#### The problem:
Scan the lines below for "flex" and copy the matches.

#### Task material:
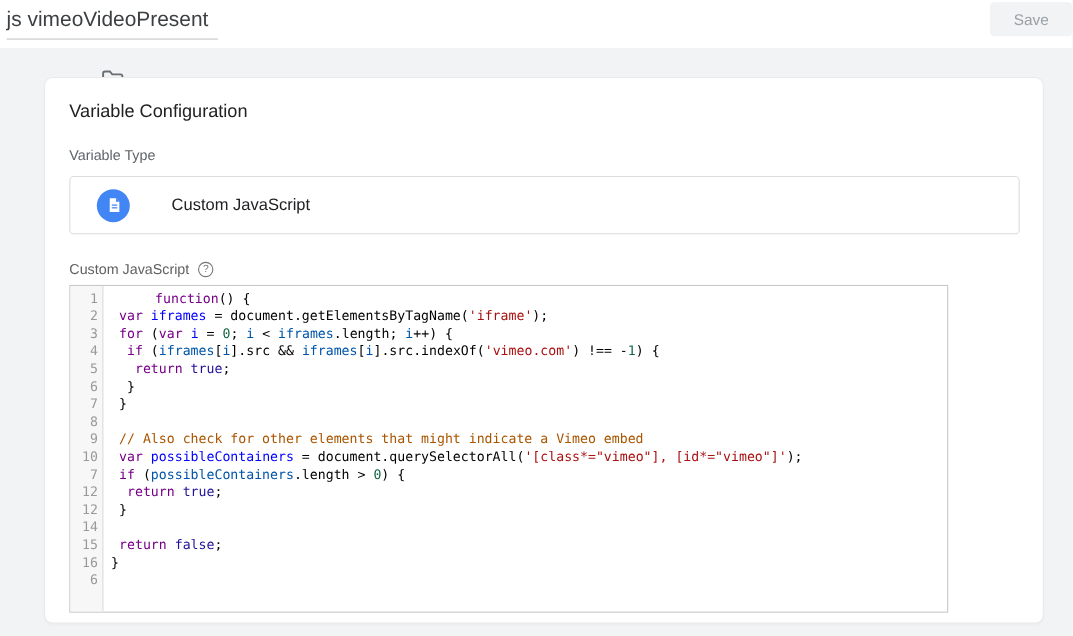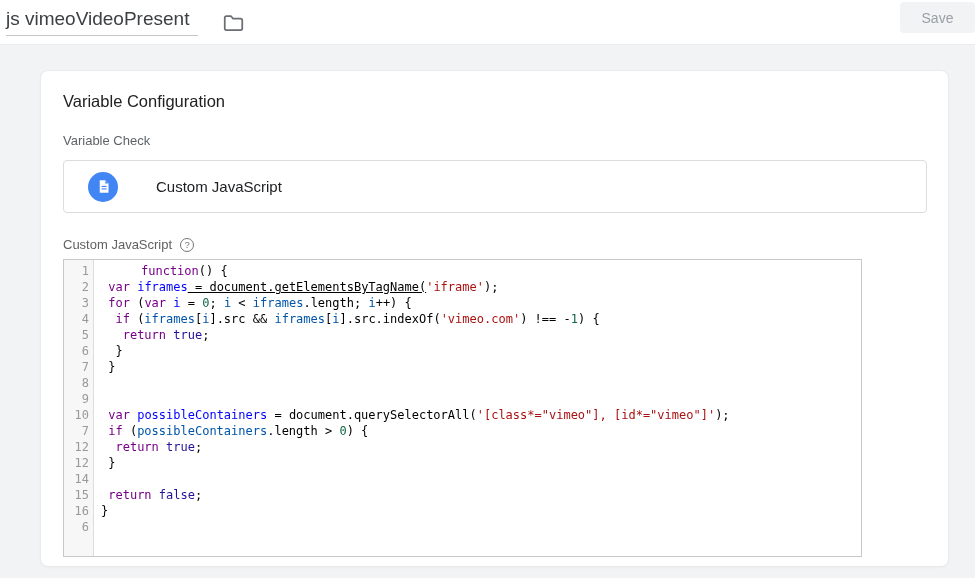--- a/index.html
+++ b/index.html
@@ -18,7 +18,7 @@
   }
   .title-wrap {
     position:absolute; left:6px; top:8px;
-    display:flex; align-items:center; gap:25px;
+    display:flex; align-items:center; gap:25px;flex-direction:column;
   }
   .var-title {
     font-size:19px; color:#3c4043;

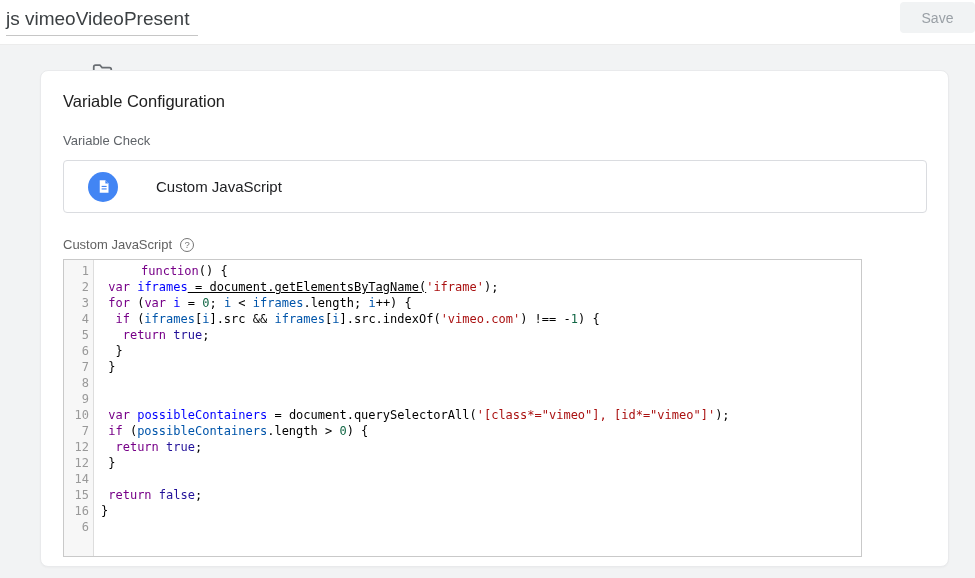--- a/index.html
+++ b/index.html
@@ -111,7 +111,7 @@
 
 <div class="config-card">
   <div class="card-title">Variable Configuration</div>
-  <div class="field-label">Variable Check</div>
+  <div class="field-label">Variable Type</div>
 
   <div class="type-selector">
     <span class="type-icon" style="background: rgb(66, 133, 244);">

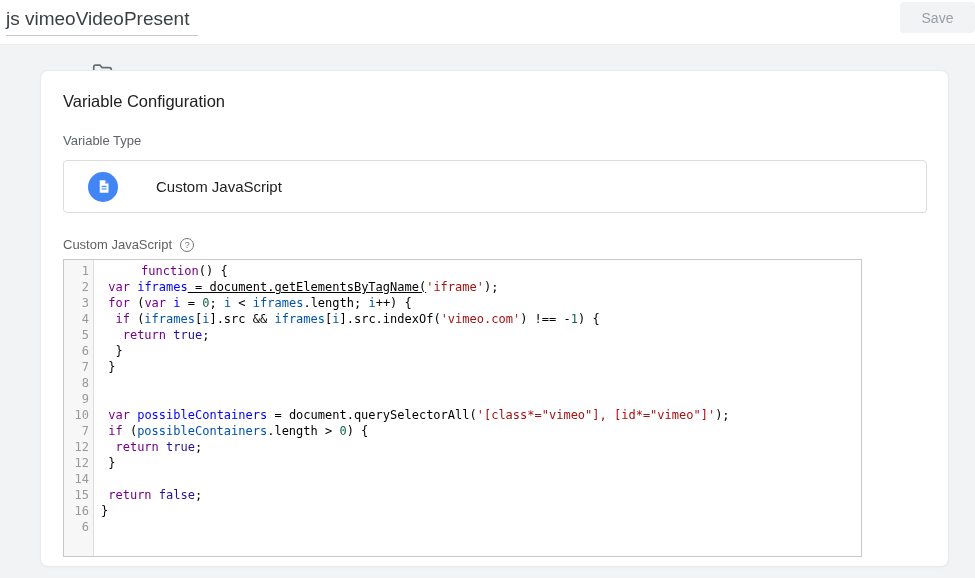--- a/index.html
+++ b/index.html
@@ -152,7 +152,7 @@
       </div>
     <div class="code-area">
         <div class="code-line"><span style="color: rgb(119, 0, 136); margin-left: 40px;">function</span><span style="color: rgb(0, 0, 0);">() {</span></div>
-        <div class="code-line"><span style="color: rgb(0, 0, 0);"> </span><span style="color: rgb(119, 0, 136);">var</span><span style="color: rgb(0, 0, 0);"> </span><span style="color: rgb(0, 0, 255);">iframes</span><span style="color: rgb(0, 0, 0); text-decoration: underline;"> = document.getElementsByTagName(</span><span style="color: rgb(170, 17, 17);">'iframe'</span><span style="color: rgb(0, 0, 0);">);</span></div>
+        <div class="code-line"><span style="color: rgb(0, 0, 0);"> </span><span style="color: rgb(119, 0, 136);">var</span><span style="color: rgb(0, 0, 0);"> </span><span style="color: rgb(0, 0, 255);">iframes</span><span style="color: rgb(0, 0, 0);"> = document.getElementsByTagName(</span><span style="color: rgb(170, 17, 17);">'iframe'</span><span style="color: rgb(0, 0, 0);">);</span></div>
         <div class="code-line"><span style="color: rgb(0, 0, 0);"> </span><span style="color: rgb(119, 0, 136);">for</span><span style="color: rgb(0, 0, 0);"> (</span><span style="color: rgb(119, 0, 136);">var</span><span style="color: rgb(0, 0, 0);"> </span><span style="color: rgb(0, 0, 255);">i</span><span style="color: rgb(0, 0, 0);"> = </span><span style="color: rgb(17, 102, 68);">0</span><span style="color: rgb(0, 0, 0);">; </span><span style="color: rgb(0, 85, 170);">i</span><span style="color: rgb(0, 0, 0);"> &lt; </span><span style="color: rgb(0, 85, 170);">iframes</span><span style="color: rgb(0, 0, 0);">.length; </span><span style="color: rgb(0, 85, 170);">i</span><span style="color: rgb(0, 0, 0);">++) {</span></div>
         <div class="code-line"><span style="color: rgb(0, 0, 0);">  </span><span style="color: rgb(119, 0, 136);">if</span><span style="color: rgb(0, 0, 0);"> (</span><span style="color: rgb(0, 85, 170);">iframes</span><span style="color: rgb(0, 0, 0);">[</span><span style="color: rgb(0, 85, 170);">i</span><span style="color: rgb(0, 0, 0);">].src &amp;&amp; </span><span style="color: rgb(0, 85, 170);">iframes</span><span style="color: rgb(0, 0, 0);">[</span><span style="color: rgb(0, 85, 170);">i</span><span style="color: rgb(0, 0, 0);">].src.indexOf(</span><span style="color: rgb(170, 17, 17);">'vimeo.com'</span><span style="color: rgb(0, 0, 0);">) !== -</span><span style="color: rgb(17, 102, 68);">1</span><span style="color: rgb(0, 0, 0);">) {</span></div>
         <div class="code-line"><span style="color: rgb(0, 0, 0);">   </span><span style="color: rgb(119, 0, 136);">return</span><span style="color: rgb(0, 0, 0);"> </span><span style="color: rgb(34, 17, 153);">true</span><span style="color: rgb(0, 0, 0);">;</span></div>

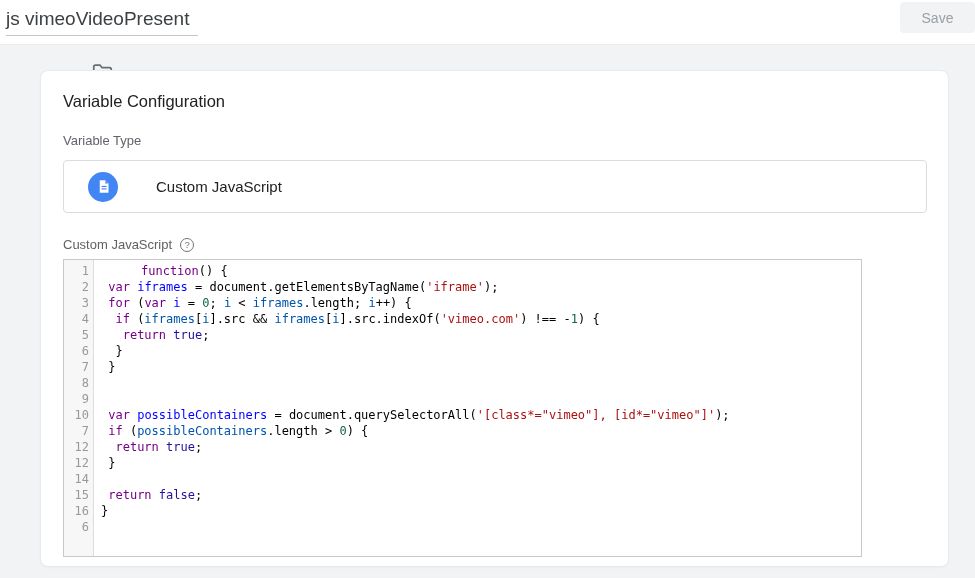--- a/index.html
+++ b/index.html
@@ -159,7 +159,7 @@
         <div class="code-line"><span style="color: rgb(0, 0, 0);">  }</span></div>
         <div class="code-line"><span style="color: rgb(0, 0, 0);"> }</span></div>
         <div class="code-line"></div>
-        <div class="code-line"><span style="color: rgb(0, 0, 0);"> </span></div>
+        <div class="code-line"><span style="color: rgb(0, 0, 0);"> </span><span style="color: rgb(170, 85, 0);">// Also check for other elements that might indicate a Vimeo embed</span></div>
         <div class="code-line"><span style="color: rgb(0, 0, 0);"> </span><span style="color: rgb(119, 0, 136);">var</span><span style="color: rgb(0, 0, 0);"> </span><span style="color: rgb(0, 0, 255);">possibleContainers</span><span style="color: rgb(0, 0, 0);"> = document.querySelectorAll(</span><span style="color: rgb(170, 17, 17);">'[class*="vimeo"], [id*="vimeo"]'</span><span style="color: rgb(0, 0, 0);">);</span></div>
         <div class="code-line"><span style="color: rgb(0, 0, 0);"> </span><span style="color: rgb(119, 0, 136);">if</span><span style="color: rgb(0, 0, 0);"> (</span><span style="color: rgb(0, 85, 170);">possibleContainers</span><span style="color: rgb(0, 0, 0); text-align: center;">.length &gt; </span><span style="color: rgb(17, 102, 68);">0</span><span style="color: rgb(0, 0, 0);">) {</span></div>
         <div class="code-line"><span style="color: rgb(0, 0, 0);">  </span><span style="color: rgb(119, 0, 136);">return</span><span style="color: rgb(0, 0, 0);"> </span><span style="color: rgb(34, 17, 153);">true</span><span style="color: rgb(0, 0, 0);">;</span></div>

#### Written solution:
-    display:flex; align-items:center; gap:25px;
+    display:flex; align-items:center; gap:25px;flex-direction:column;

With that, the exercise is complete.